Yes, Europa, the last Galilean moon left for these strolls, has all the traits to, potentially, sustain life. This capsule is going to be a big one, so strap in and enjoy the ride.
The Last of the Big 4
Because the focus of this stroll will be Europa’s potential for life, it is crucial to go over all its unique features, first. Only by exploring all of these can this moon’s possible link to life be understood. So, let us begin by going over this satellite’s size and distance from Jupiter.

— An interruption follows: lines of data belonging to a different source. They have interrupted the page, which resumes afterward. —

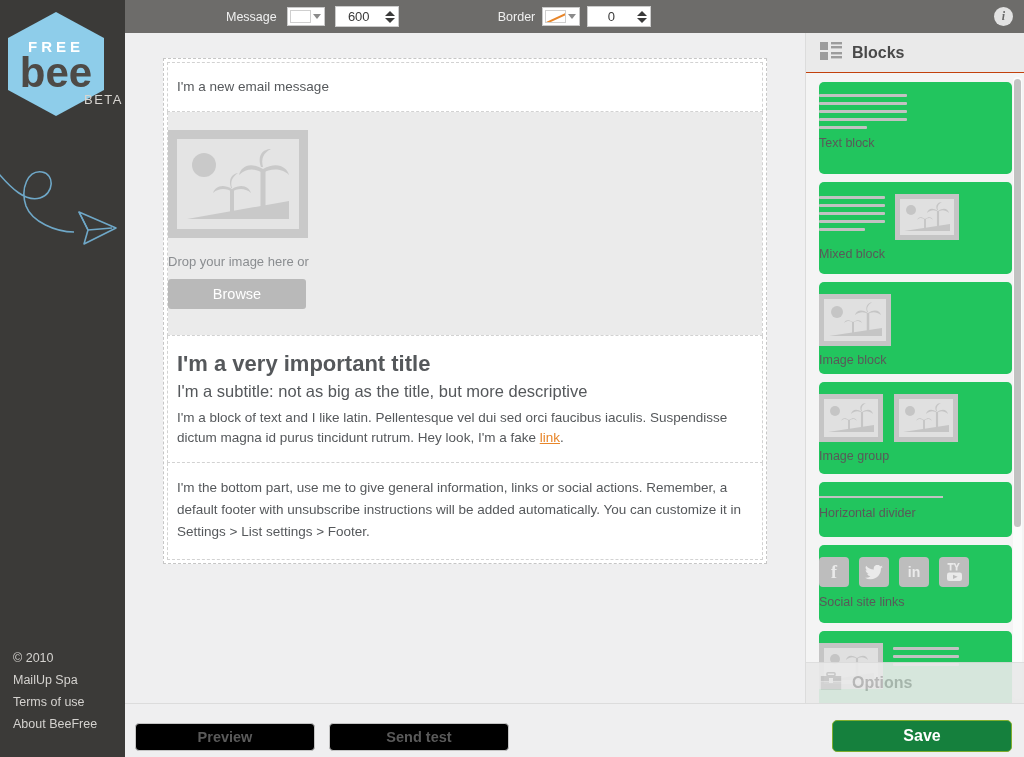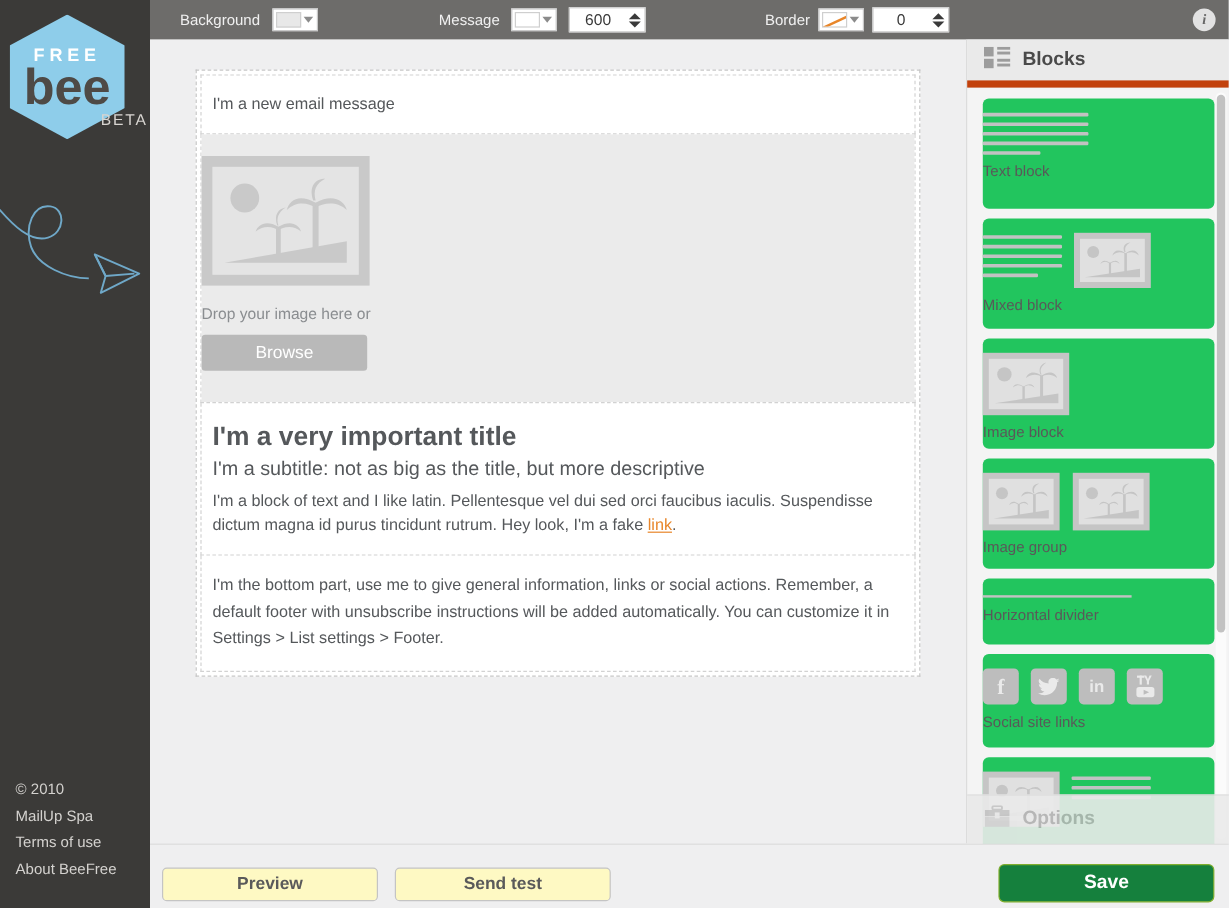--- a/index.html
+++ b/index.html
@@ -225,13 +225,6 @@
 
   <div id="toolbar">
 
-    <div class="tb-group" style="margin-left:25px; gap:10px;">
-      <span class="tb-label">Background</span>
-      <div class="swatch">
-        <span class="chip" style="background:#e8e8e8;"></span>
-        <span class="car"></span>
-      </div>
-    </div>
 
     <div class="tb-group" style="margin-left:101px; gap:10px;">
       <span class="tb-label">Message</span>

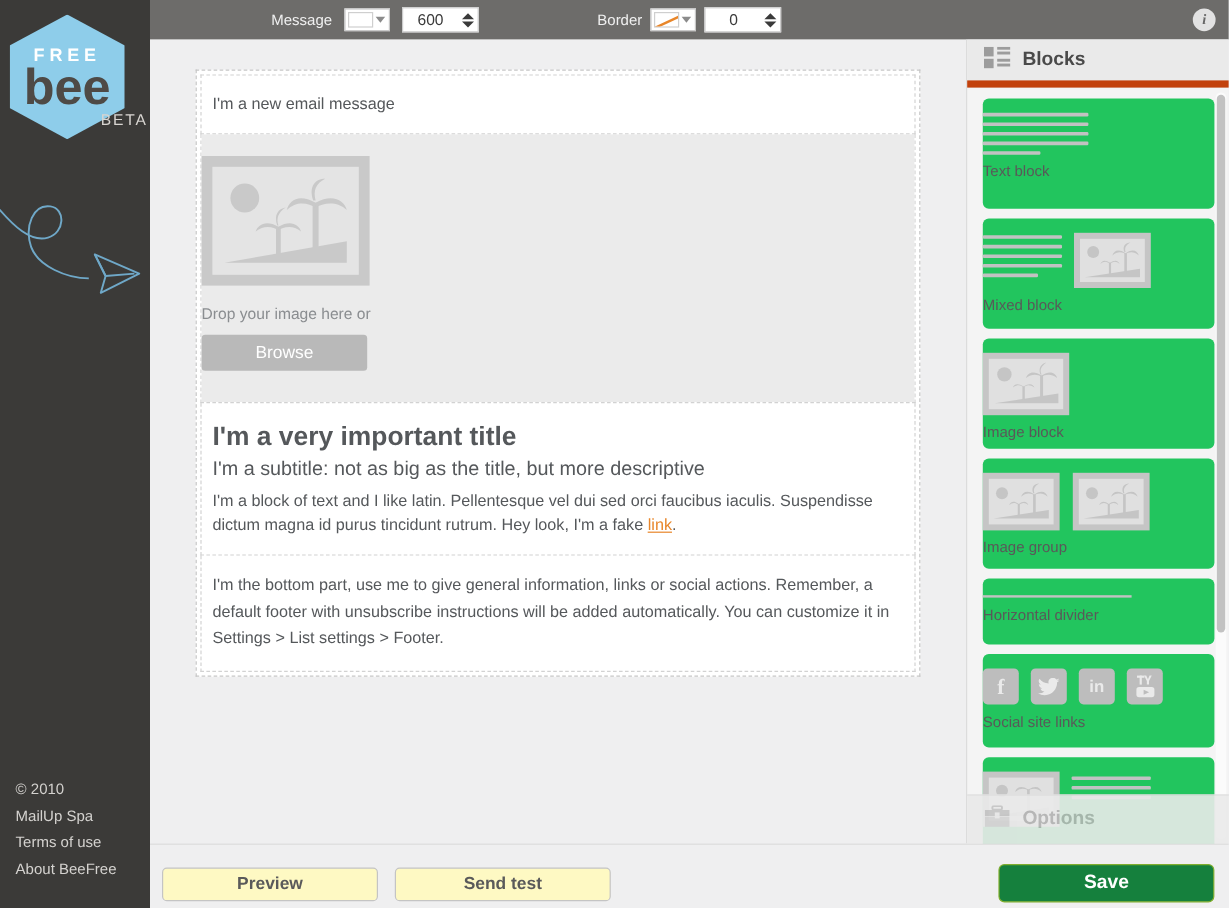--- a/index.html
+++ b/index.html
@@ -135,7 +135,7 @@
     background: #f4f4f4; border-left: 1px solid #dcdcdc;
   }
   #blocks-header {
-    height: 40px; background: #eaeaea; border-bottom: 6px solid #c2410c;
+    height: 40px; background: #eaeaea; border-bottom: 1px solid #c2410c;
     display: flex; align-items: center; padding-left: 14px; gap: 10px;
   }
   #blocks-header .ttl { font-size: 16px; font-weight: bold; color: #4a4a4a; }

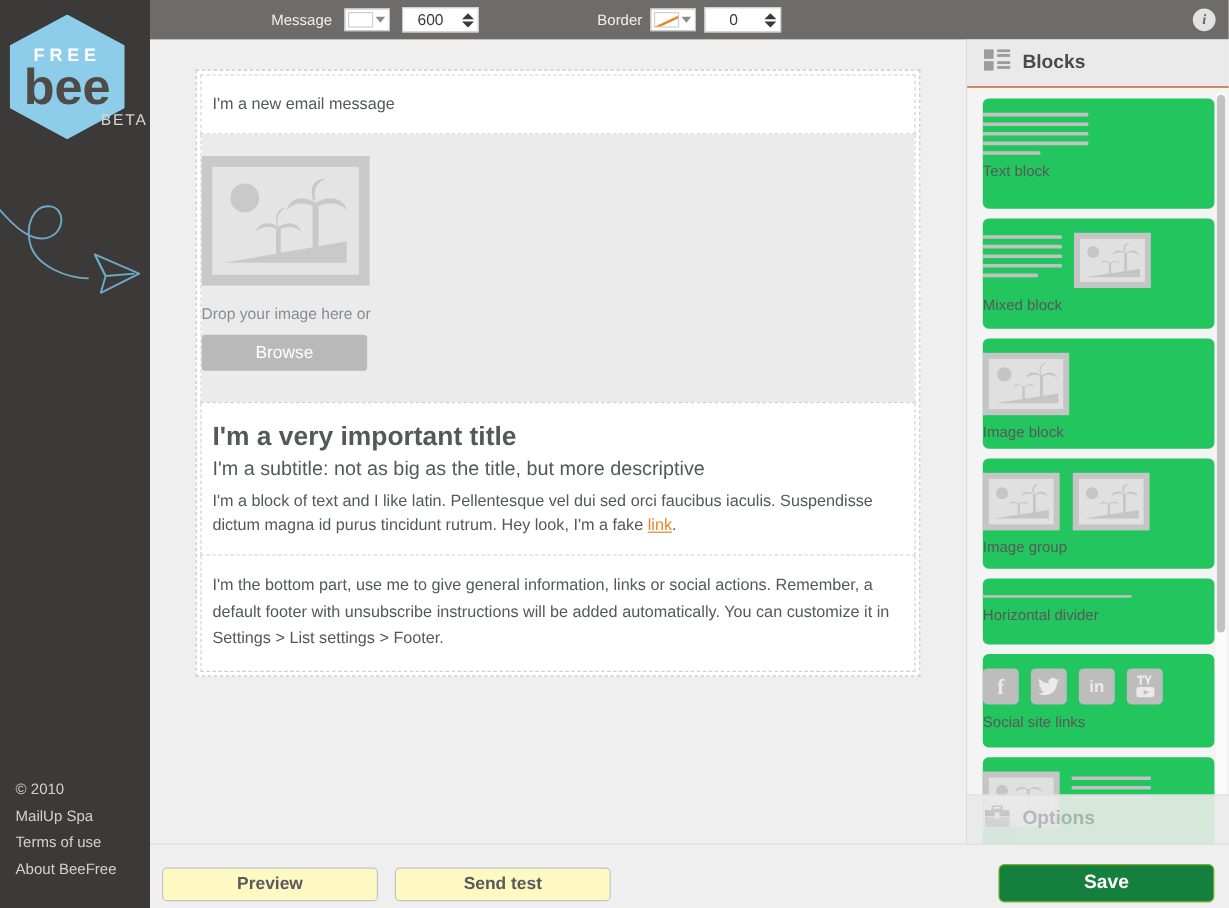--- a/index.html
+++ b/index.html
@@ -180,7 +180,7 @@
     background: #efeff0; border-top: 1px solid #dcdcdc;
   }
   .ftr-btn {
-    position: absolute; top: 19px; height: 28px; background: #fef9c3;
+    position: absolute; top: 19px; height: 28px; background: #000000;
     border: 1px solid #c4c4c4; border-radius: 4px;
     font-size: 14.5px; font-weight: bold; color: #5a5a5a;
     font-family: "Liberation Sans", sans-serif; cursor: pointer;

With a diameter of 3,100 km, Europa is nearly as large as Earth’s Moon. This, also, makes it the smallest of the 4 Galilean moons orbiting Jupiter. Its distance from the planet is around 671,000 km, making it the second closest of Jupiter’s larger satellites. It is also 5.2 AU (astronomical units) away from the Sun, just like the rest of the Jovian System.
Time on Europa
It is time — pun very much intended — to discuss Europa’s rotation and orbit. First off, it is tidally locked to Jupiter, much like the other Galilean moons. This means that the same hemisphere will always be facing the planet. As for its orbit, Europa takes approximately 3.5 Earth days to complete one revolution around the gas giant.
Tidal Forces in the Jovian System
Furthermore, Europa is the middle of the 3 Jovian satellites that are in orbital resonance with one another. I went over the intricacies of this phenomenon in the Ganymede capsule, which you can check out here; so, I will not go in depth on the topic for this one. Especially since there really is a lot left to discuss when it comes to Europa. The only part I will mention is the basic concept. For every orbit Ganymede completes, Europa will complete 2 and Io 4. Unlike Io, however, the most noticeable effect this phenomenon has on Europa is preventing its orbit from being circular.
Due to this elliptical path, the near side of the moon feels Jupiter’s gravitational pull slightly more than the far one. This causes tidal forces that stretch its surface — although not nearly to the same degree as the ones on Io. They are also the likely causes of the surface fractures found on Europa. These fractures are usually only 1-2 km wide, but some can extend for hundreds of kilometers. They are also seen dividing into ridges that span hundreds of meters in height. Alternatively, they sometimes split into multiple parallel fractures. Its ocean could be a contributing factor to this phenomenon, but we will discuss that in greater detail later.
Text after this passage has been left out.